あとこれ、異世界転生、転移系ではないです。
異世界ですが、ちゃんと主人公は異世界で生きてきています。
俺は。
今。
どこにいる?
確かに森にはいる。
俺はどっち向かって進んでんだ?
なんとなんと道に迷いました。まずいなぁ、人がいないし、いた所で声もかけられないし、でもこうして迷っている間にも俺の活動限界は近づくし。
ただ北東に進むだけだったろ……。
どうしてこうなった……。
―――時は2時間前に遡る。
干し肉一欠片の食料を手に、その先の旅路を案じたその場所から、持っていたコンパスで北東の方角を確かめながら歩き始めた俺がそこにはいた。
まぁまぁ順調な歩き出しだった。そりゃそうだ。北東にまっすぐ進んでさえいれば良かった。迷うわけない。
そして俺は慢心していた。
そう。俺は幽霊だと。
3キロほど歩いたところで、道はなくなり、森に入った。
方角をこまめに確かめながら進む。慢心して進む。どうせ魔物は襲ってこねぇよ。

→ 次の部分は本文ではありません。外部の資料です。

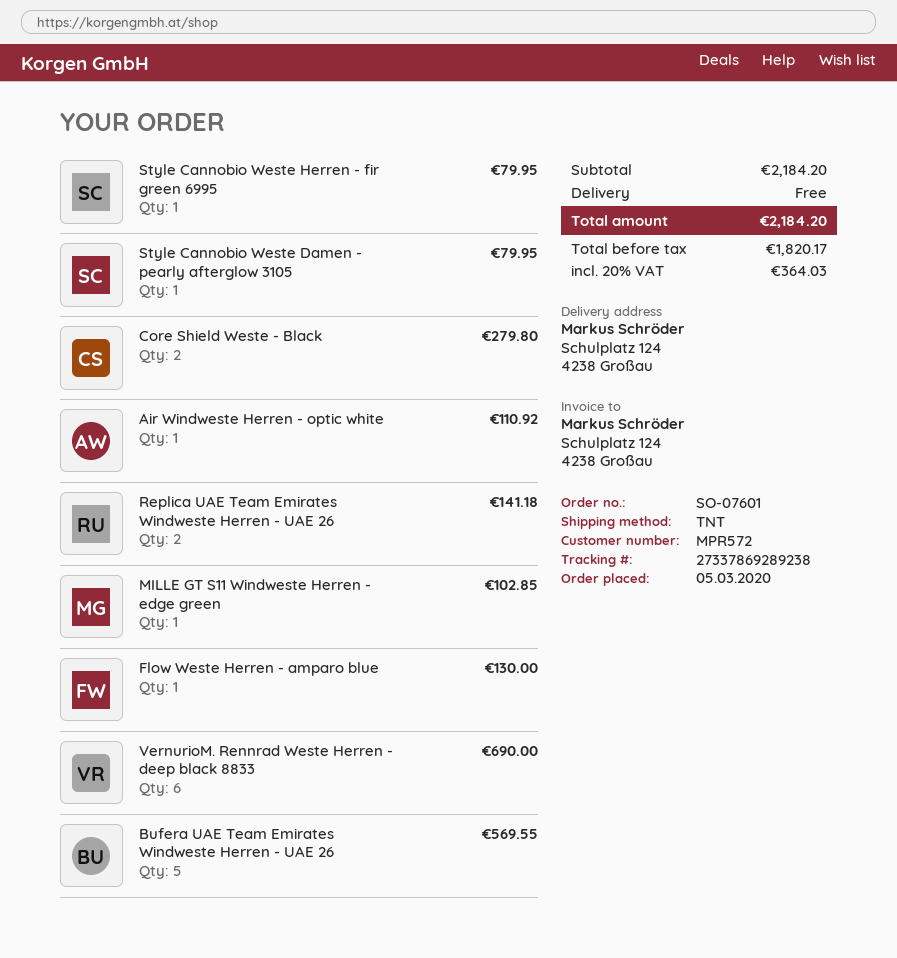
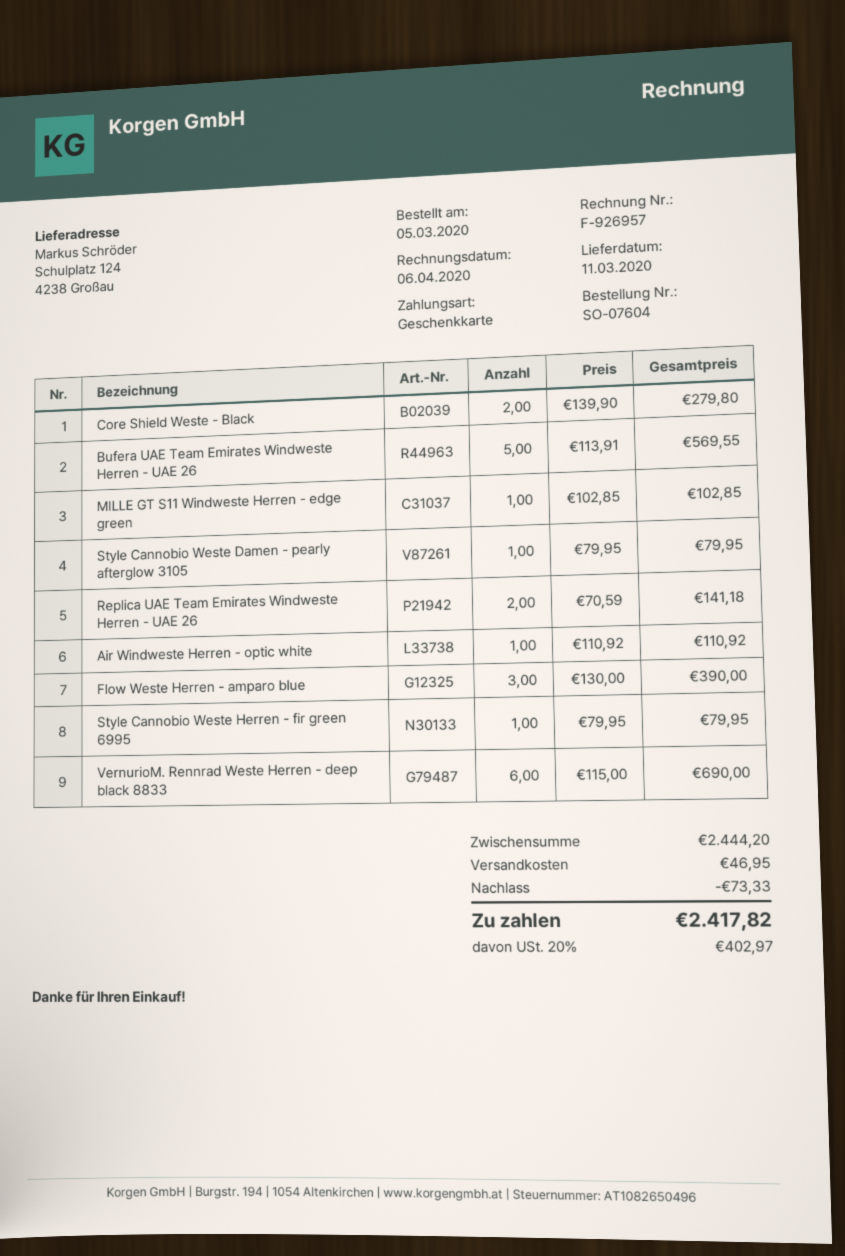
order number: SO-07601 -> SO-07604
Flow Weste Herren - amparo blue: 1 for 130.00 -> 3 for 390.00
subtotal: 2184.20 -> 2444.20
discount: none -> 73.33
shipping: 0.00 -> 46.95
tax: 20% = 364.03 -> 20% = 402.97
total: 2184.20 -> 2417.82

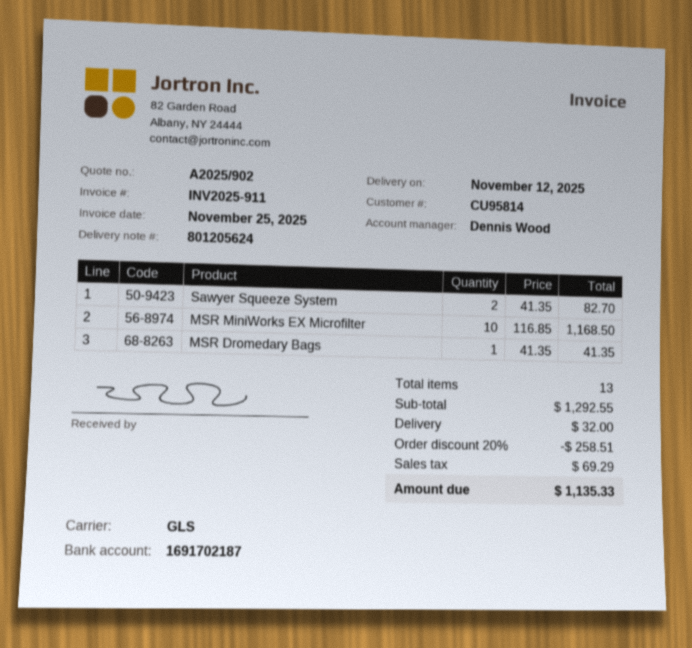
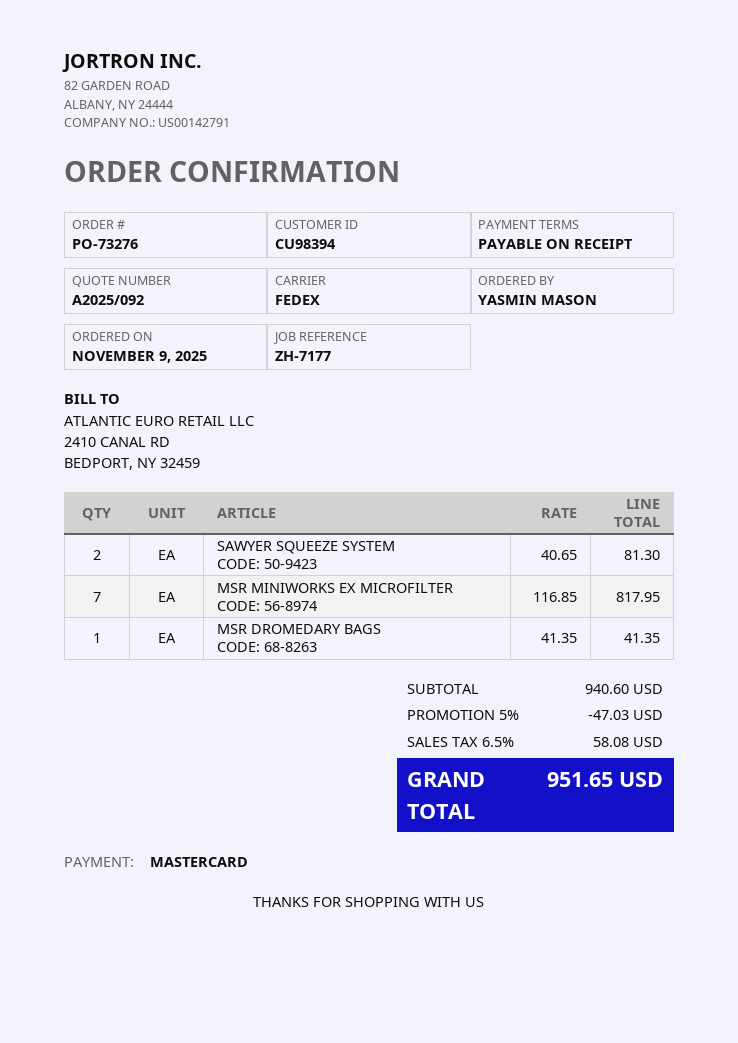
quote number: A2025/902 -> A2025/092
customer number: CU95814 -> CU98394
shipping method: GLS -> FedEx
Sawyer Squeeze System: 2 x 41.35 = 82.70 -> 2 x 40.65 = 81.30
MSR MiniWorks EX Microfilter: 10 x 116.85 = 1168.50 -> 7 x 116.85 = 817.95
subtotal: 1292.55 -> 940.60
discount: 20% = 258.51 -> 5% = 47.03
shipping: 32.00 -> none
tax: 69.29 -> 58.08
total: 1135.33 -> 951.65

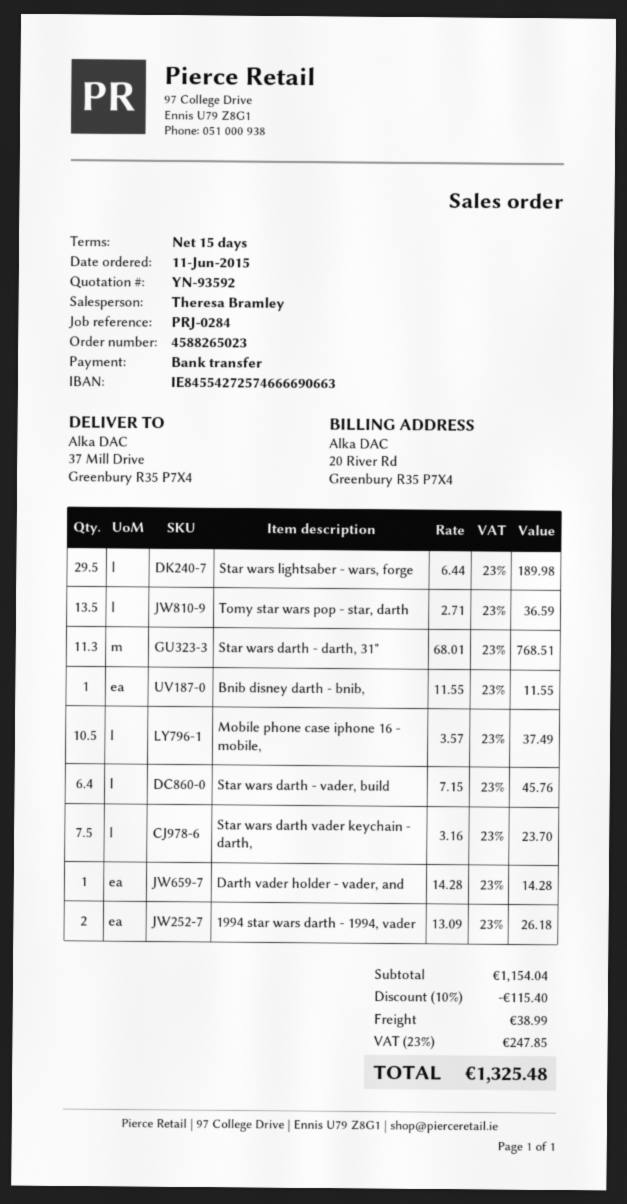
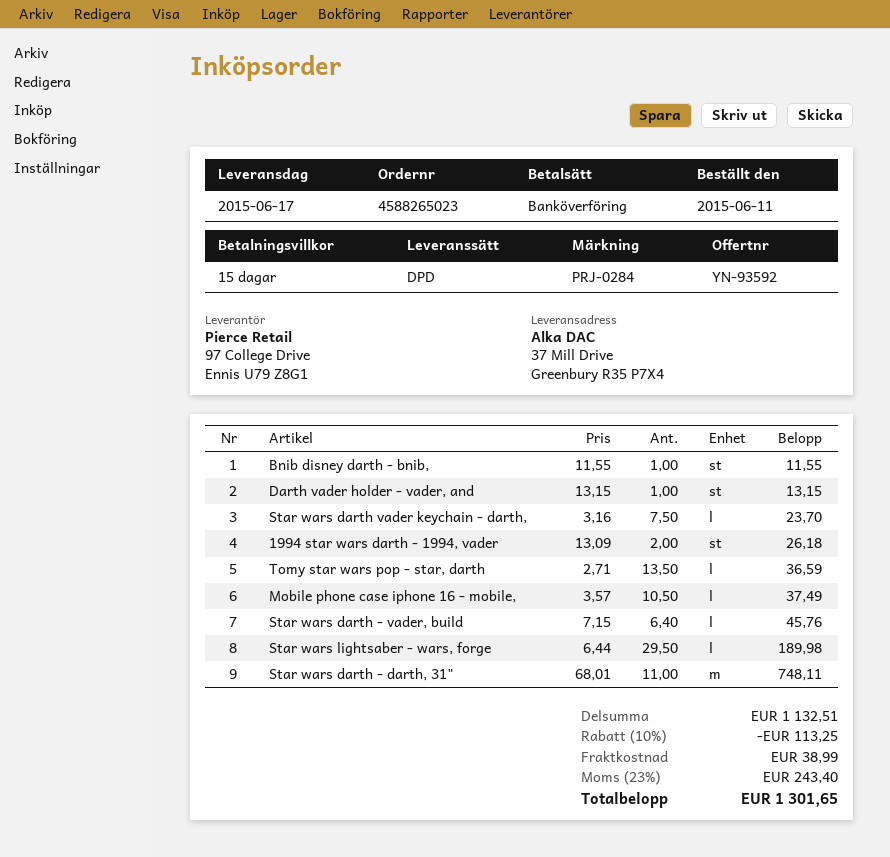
Star wars darth - darth, 31": 11.3 x 68.01 = 768.51 -> 11 x 68.01 = 748.11
Darth vader holder - vader, and: 1 x 14.28 = 14.28 -> 1 x 13.15 = 13.15
subtotal: 1154.04 -> 1132.51
discount: 10% = 115.40 -> 10% = 113.25
tax: 23% = 247.85 -> 23% = 243.40
total: 1325.48 -> 1301.65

とか、そんなアホなことを考えながら進む進む。
Q.あの時の神様みたいな人は、なんて言ったんでしたっけ?
A.死んだけど現世に戻って働けと。
Q.その仕事の内容は?
A.魔物と戦えと。
この問答が、心の中ででも出来ていれば、迷うことは無かったのだろう。
森に入ってからさらに2キロほど。
ズドッ
「!?」
俺は後ろから攻撃された。なんだよ!触れるのかよ!!つーか、後ろから攻撃って。デジャブ?
強烈な攻撃はリザードマンのような怪物によるもので、(以下、リザードマン)そのパワーは装備を含めた体重,93キロの俺を軽々吹っ飛ばし、俺は目の前にあった木に顔面から突っ込んだ。
死ぬ直前のことなんざ思い出したくもねぇが、明らかにあの時より威力あった。死ぬ。
しかし、派手に顔面から突っ込んだにもかかわらず、俺の顔、及び背中に傷はなかった。痛むけど。痛いけど。
ここでわかったことを整理。
・魔物共には認知される。
・触れらず、認知もされないのは人間だけ。
・痛覚健在。
・痛い。
・痛い。
やるしかねぇ……。
そしてようやく「戦闘」は始まる。
立ち上がって剣を抜く。
先までの油断は露と消え、表情は鋭く、敵を見据える。目の前のリザードマンに向かおうと1足踏み込むも、相手からこちらに僅かに早く追撃に来ていた。反応出来ずにもろに喰らう。
鋭い爪による攻撃は、あの時の死の恐怖を思い出させるようだった。さらなる追撃体勢……!先刻と変わらぬモーション。このままでは直撃は免れない。
しかし。
「二度同じ攻撃をくらってたまるかァァ!!!!」
かつてないほど気合を込めて叫び、東洋の「カタナ」と呼ばれるその剣の柄で敵の攻撃を受ける。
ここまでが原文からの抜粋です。